**What you are asked to do**
Working from the records below, repeat exactly the lines starting at the line that contains "font-size:11px; color:#000; background:#fff;" and ending at the line that contains "position:relative; width:875px; height:425px;", inclusive.

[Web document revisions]

-=-=-=-=-

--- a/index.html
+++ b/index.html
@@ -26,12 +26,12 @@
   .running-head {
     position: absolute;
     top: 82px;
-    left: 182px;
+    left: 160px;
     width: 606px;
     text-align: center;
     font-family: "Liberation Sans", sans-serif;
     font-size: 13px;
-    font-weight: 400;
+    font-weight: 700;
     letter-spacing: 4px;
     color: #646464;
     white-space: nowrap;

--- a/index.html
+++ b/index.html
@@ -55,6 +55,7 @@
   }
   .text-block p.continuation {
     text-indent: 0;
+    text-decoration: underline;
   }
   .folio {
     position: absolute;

-=-=-=-=-

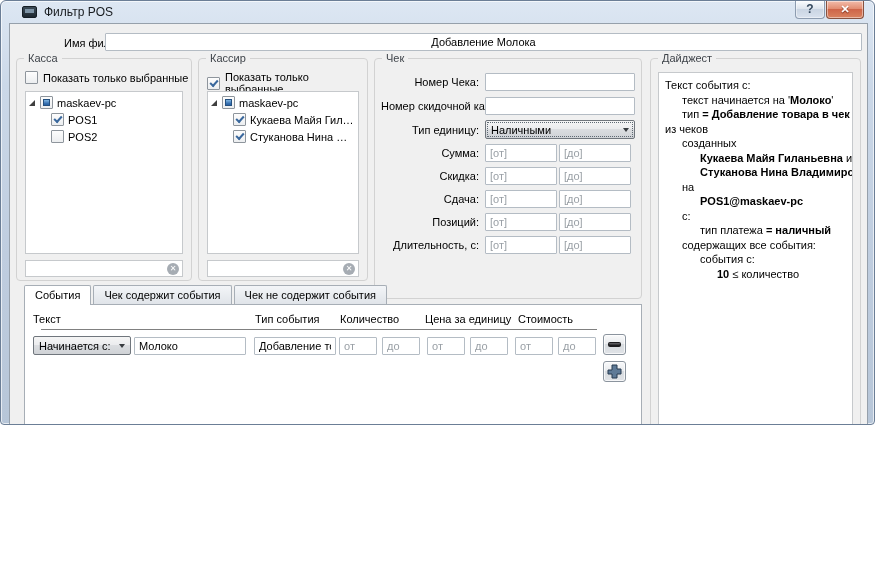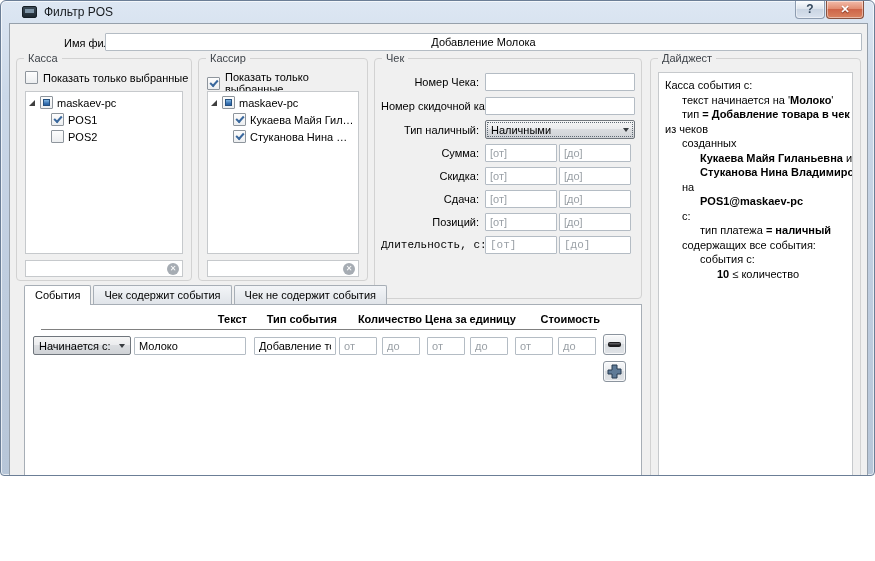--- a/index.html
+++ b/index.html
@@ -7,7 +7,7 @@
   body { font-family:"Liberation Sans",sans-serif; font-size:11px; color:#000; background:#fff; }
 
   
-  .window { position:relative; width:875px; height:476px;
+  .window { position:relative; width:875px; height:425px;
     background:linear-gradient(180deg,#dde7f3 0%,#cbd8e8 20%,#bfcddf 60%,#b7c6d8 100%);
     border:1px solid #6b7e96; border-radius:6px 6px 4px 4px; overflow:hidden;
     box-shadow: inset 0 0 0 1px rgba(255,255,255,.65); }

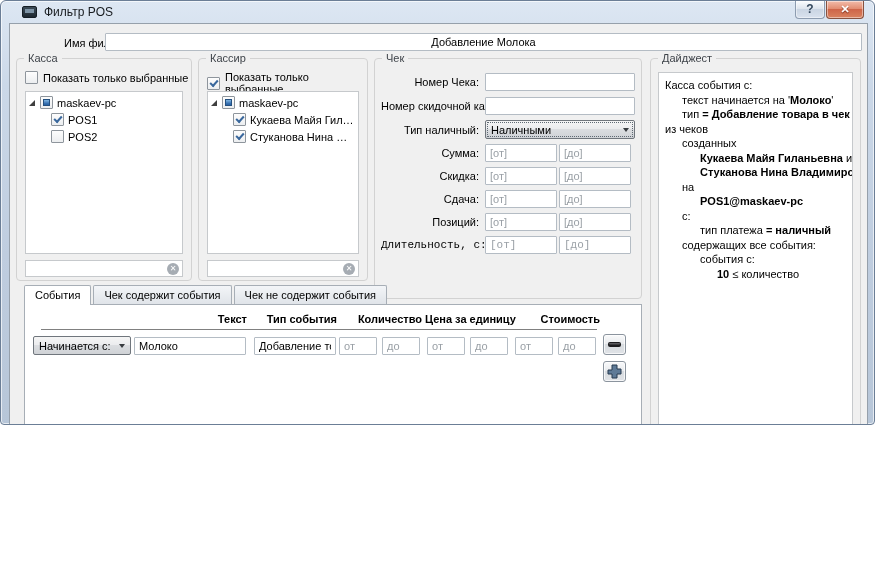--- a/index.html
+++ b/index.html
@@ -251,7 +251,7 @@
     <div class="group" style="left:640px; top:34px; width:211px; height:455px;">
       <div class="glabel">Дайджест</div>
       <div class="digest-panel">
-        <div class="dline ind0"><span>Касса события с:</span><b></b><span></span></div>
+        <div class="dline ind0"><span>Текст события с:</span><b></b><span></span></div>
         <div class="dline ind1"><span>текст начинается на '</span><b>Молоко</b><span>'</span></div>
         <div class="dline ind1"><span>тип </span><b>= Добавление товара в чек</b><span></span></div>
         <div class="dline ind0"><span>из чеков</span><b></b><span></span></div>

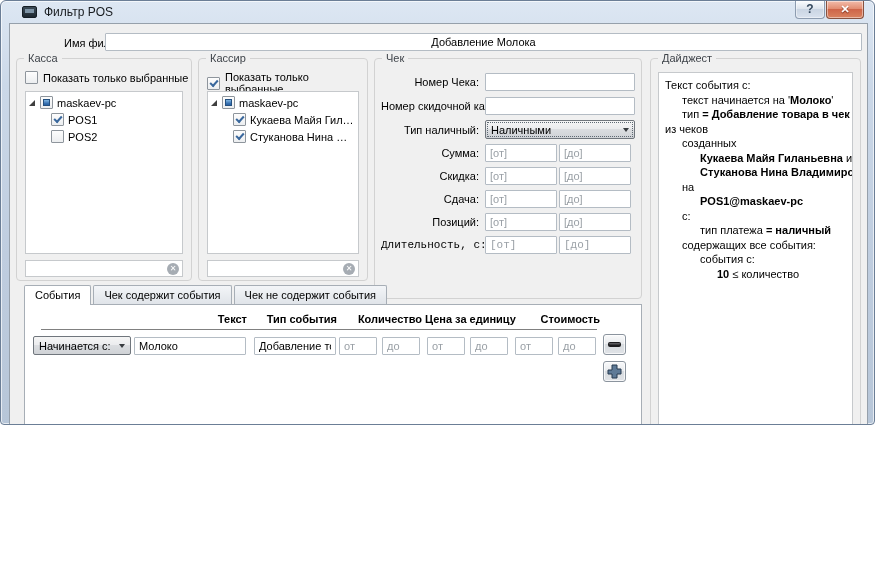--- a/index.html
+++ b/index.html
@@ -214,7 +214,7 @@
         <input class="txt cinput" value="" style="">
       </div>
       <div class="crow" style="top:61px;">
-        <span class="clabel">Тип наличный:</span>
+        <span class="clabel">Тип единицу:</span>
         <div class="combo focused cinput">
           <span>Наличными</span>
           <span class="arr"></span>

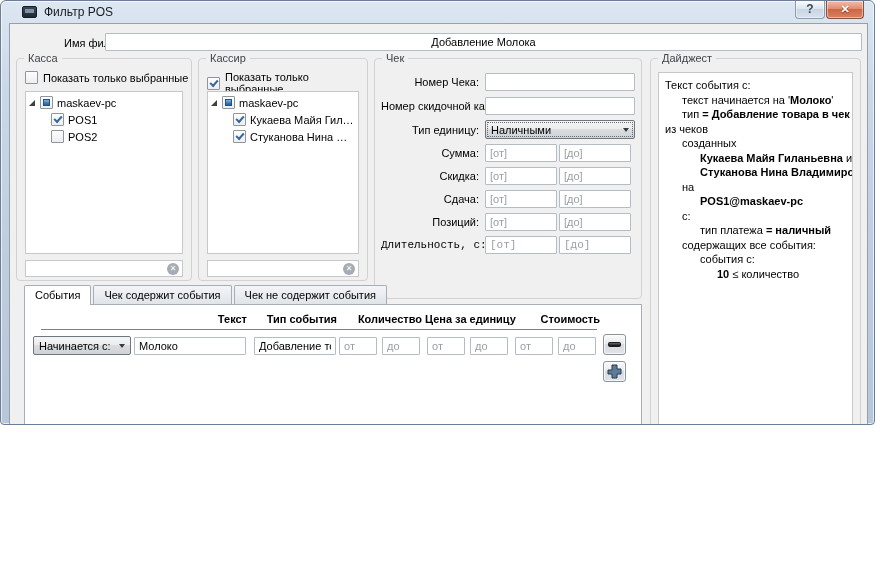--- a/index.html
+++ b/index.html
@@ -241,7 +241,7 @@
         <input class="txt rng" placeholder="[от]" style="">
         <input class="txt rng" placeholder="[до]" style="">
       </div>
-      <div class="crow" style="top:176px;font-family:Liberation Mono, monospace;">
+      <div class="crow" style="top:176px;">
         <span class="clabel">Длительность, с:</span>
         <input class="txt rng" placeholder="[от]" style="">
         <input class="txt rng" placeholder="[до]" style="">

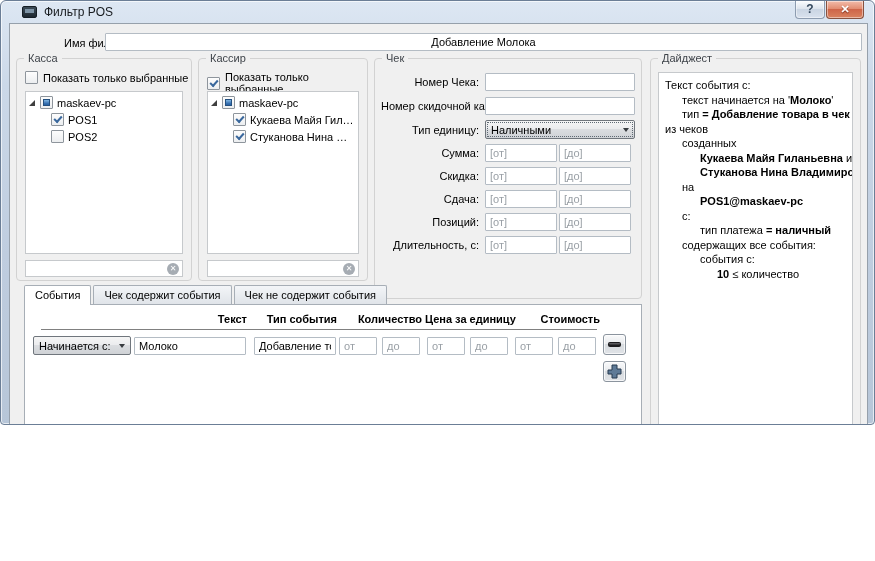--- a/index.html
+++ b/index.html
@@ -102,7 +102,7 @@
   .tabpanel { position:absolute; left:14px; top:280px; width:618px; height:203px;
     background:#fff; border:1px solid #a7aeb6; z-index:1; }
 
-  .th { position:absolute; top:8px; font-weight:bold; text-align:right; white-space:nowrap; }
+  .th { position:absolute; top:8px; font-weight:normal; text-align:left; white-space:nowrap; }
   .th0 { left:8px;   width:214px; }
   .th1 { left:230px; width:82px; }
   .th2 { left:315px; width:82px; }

-=-=-=-=-

**Task answer**
   body { font-family:"Liberation Sans",sans-serif; font-size:11px; color:#000; background:#fff; }
 
   
-  .window { position:relative; width:875px; height:476px;
+  .window { position:relative; width:875px; height:425px;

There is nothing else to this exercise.